The Flying Egg diner in Bethlehem still boasts a busy weekend rush hour, but Ashlynn Miller, who has worked there for three years, says it has shortened. 

“Every single server, manager and cook that I know are all saying the same thing, which is that it really seems like restaurants don’t seem as busy right now,” she says.

This kind of cooling off is the outcome the Fed sought as it began increasing interest rates in 2022.

Officials wanted higher borrowing costs to temper demand, taking the heat out of price rises caused in part by pandemic-era supply snarls. As those bottlenecks have cleared, inflation has fallen back below 3 per cent for the first time since March 2021, according to the latest consumer price index report. It peaked at 9.1 per cent in mid-2022.

That this has occurred without a sharper rise in joblessness has taken economists by surprise.

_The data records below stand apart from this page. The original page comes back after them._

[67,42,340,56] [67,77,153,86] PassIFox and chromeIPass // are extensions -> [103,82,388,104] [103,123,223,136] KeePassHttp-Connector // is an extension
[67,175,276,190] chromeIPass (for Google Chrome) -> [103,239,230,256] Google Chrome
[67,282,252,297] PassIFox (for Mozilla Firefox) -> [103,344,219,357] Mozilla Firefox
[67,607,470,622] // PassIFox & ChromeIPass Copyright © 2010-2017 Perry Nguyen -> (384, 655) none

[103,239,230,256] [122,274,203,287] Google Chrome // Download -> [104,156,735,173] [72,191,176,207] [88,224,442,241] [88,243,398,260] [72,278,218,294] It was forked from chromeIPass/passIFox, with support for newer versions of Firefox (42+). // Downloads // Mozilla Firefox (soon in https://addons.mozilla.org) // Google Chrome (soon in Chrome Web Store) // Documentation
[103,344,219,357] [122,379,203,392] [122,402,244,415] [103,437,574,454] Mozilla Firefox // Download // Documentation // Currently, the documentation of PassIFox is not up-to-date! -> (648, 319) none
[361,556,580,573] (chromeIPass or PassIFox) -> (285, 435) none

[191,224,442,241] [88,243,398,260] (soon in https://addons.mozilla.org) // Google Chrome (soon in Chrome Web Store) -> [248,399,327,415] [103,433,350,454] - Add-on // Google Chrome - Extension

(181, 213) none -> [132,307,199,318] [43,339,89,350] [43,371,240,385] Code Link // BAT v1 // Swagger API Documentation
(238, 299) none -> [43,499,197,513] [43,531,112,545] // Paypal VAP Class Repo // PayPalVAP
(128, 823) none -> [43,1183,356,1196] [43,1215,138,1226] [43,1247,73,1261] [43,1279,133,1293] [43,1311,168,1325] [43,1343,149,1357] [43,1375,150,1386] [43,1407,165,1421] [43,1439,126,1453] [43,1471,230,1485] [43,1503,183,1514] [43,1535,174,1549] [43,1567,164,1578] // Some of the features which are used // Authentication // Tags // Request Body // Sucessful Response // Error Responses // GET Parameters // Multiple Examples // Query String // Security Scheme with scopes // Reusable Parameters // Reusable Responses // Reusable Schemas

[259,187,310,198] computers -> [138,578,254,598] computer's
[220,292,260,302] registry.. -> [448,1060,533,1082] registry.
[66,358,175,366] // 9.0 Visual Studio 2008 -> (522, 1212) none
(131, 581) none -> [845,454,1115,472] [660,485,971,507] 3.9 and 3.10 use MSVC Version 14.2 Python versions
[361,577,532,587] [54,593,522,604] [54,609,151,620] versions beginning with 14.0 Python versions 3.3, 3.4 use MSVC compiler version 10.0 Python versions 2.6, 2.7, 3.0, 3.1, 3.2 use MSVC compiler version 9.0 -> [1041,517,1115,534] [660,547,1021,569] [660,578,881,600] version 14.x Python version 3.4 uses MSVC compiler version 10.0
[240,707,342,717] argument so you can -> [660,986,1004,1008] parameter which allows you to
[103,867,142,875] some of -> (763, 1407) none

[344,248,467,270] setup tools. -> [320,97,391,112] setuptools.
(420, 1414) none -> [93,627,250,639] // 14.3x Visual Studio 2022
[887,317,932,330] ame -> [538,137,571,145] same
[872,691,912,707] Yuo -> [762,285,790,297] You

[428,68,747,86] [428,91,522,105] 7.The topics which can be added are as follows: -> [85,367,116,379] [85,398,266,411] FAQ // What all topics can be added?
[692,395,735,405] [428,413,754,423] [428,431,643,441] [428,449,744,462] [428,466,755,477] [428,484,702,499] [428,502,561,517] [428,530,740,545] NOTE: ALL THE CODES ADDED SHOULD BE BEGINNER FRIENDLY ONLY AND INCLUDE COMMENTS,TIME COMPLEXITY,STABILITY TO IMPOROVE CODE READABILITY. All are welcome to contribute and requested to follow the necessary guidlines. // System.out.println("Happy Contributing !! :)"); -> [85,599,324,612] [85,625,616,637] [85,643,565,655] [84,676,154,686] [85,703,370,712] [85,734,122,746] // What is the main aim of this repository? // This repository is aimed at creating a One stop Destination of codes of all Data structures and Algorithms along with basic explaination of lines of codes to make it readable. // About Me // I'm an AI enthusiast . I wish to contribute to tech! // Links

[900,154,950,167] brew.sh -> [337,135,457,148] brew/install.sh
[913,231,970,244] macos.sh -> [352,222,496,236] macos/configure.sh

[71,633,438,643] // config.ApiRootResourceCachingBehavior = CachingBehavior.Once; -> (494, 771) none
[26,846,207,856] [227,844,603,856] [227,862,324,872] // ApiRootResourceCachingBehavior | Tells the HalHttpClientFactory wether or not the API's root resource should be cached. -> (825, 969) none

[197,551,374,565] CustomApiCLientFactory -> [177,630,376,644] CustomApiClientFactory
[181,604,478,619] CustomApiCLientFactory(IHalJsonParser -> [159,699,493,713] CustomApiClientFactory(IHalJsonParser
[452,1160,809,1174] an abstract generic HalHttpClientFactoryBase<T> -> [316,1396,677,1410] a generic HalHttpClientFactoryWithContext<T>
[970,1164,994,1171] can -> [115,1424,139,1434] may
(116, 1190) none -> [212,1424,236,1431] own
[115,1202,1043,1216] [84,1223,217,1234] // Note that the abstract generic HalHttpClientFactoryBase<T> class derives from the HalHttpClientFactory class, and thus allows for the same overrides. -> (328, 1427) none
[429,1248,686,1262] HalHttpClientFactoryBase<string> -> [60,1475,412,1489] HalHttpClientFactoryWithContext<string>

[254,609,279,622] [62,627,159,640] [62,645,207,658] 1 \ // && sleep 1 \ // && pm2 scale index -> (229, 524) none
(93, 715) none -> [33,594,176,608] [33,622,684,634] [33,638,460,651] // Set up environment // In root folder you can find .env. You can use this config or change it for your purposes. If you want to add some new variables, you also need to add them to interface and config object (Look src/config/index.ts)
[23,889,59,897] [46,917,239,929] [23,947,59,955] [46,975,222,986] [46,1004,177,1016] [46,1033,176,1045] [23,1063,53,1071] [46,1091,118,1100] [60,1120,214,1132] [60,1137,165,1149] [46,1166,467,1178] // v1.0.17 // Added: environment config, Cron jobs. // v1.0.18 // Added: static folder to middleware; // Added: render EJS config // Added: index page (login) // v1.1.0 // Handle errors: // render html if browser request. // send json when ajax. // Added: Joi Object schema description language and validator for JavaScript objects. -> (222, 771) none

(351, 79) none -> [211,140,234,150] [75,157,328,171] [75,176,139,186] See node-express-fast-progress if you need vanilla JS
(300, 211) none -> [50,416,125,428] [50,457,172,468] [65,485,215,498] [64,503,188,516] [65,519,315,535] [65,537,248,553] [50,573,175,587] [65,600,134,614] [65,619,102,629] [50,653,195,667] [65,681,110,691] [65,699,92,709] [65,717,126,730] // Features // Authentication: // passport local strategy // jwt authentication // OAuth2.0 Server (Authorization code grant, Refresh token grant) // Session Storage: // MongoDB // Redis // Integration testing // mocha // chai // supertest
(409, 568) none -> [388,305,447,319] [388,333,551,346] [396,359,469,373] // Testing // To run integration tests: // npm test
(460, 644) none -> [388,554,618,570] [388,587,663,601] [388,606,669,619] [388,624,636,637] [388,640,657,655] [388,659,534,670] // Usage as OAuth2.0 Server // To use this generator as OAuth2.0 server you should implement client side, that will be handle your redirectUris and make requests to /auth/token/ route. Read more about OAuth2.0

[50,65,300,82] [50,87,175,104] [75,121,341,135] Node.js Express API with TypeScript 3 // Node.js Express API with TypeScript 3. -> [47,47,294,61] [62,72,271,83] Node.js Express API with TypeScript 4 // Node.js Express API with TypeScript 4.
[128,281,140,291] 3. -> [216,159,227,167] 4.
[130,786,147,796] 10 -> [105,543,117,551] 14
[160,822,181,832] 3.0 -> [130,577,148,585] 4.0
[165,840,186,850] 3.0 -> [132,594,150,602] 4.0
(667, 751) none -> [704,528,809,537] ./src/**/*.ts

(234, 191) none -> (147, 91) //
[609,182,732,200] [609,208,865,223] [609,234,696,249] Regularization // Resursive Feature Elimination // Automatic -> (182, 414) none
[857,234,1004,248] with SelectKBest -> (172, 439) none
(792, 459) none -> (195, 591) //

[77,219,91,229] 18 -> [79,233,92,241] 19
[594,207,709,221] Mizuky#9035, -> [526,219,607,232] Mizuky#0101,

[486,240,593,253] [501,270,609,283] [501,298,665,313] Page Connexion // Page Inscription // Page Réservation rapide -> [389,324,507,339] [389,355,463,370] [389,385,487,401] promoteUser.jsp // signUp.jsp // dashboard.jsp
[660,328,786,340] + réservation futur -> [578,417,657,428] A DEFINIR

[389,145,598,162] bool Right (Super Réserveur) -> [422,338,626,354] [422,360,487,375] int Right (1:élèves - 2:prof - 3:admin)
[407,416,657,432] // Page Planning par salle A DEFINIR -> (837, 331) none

History is dotted with few “soft landings”.

“The incredible thing is that the Fed did this without crashing the economy”

Torsten Slok, chief economist at Apollo Global Management.

But the pandemic changed the calculus around hiring for many companies, said Karianne Gelinas of the Lehigh Valley Economic Development Corporation. Having been hobbled by severe worker shortages as the economy reopened, businesses are leery of lay-offs, opting instead to cut vacancies.

That fear has motivated Liz Torres, operations manager at manufacturer Royal Industries, to keep a small crew of workers on payroll year-round “even if we know it’s going to be slow”.

“We want to keep them for when the busy season is,” she added.

This has upended some traditional economic indicators. The recent rise in the unemployment rate triggered the Sahm Rule, which marks the start of a recession when the three-month average rises at least half a percentage point above its low over the past 12 months.

The economist who penned the rule has said this relationship may not hold this time around.

Why? For one, many economists attribute the uptick in unemployment to a swelling of the labour pool due to increased immigration.

“That surge in immigration is something that may mean that our labour market indicators aren’t following the typical patterns,” said Karen Dynan, a former senior Fed staffer now at Harvard University. “I don’t see any signs that we should be panicking at this point, but of course you want to be mindful about the uncertainty.”

The Fed is not panicking either, but economists will be closely watching how Powell talks about the economic outlook during his speech on Friday.

Federal Reserve Board Chairman Jerome Powell. (Jose Luis Magana / AP)

Most market participants think the Fed will cut rates by a quarter-point in September, but a minority think it could be a half-point, especially if the next jobs report is as weak as last month’s. Borrowing costs are projected to fall almost a full percentage point this year.

San Francisco Fed president Mary Daly, a voting member on the Federal Open Market Committee, pushed back on the need for aggressive cuts, telling the Financial Times that “gradualism is not weak, it’s not slow, it’s not behind, it’s just prudent”.

Officials have made clear they would take action in the event of an unexpected weakening of the labour market — something FOMC voter Raphael Bostic of the Atlanta Fed endorsed.

John Roberts, a former Fed official, said Powell should “expand his optionality” on the pace of rate cuts. A half-point reduction need not imply that the central bank thinks a recession is imminent — but that it wants to prevent one.

For the first time in a while, Powell can be more upbeat now that inflation is under control, said Torsten Slok, chief economist at Apollo Global Management.

“The incredible thing is that the Fed did this without crashing the economy. That does entitle them to a victory lap.”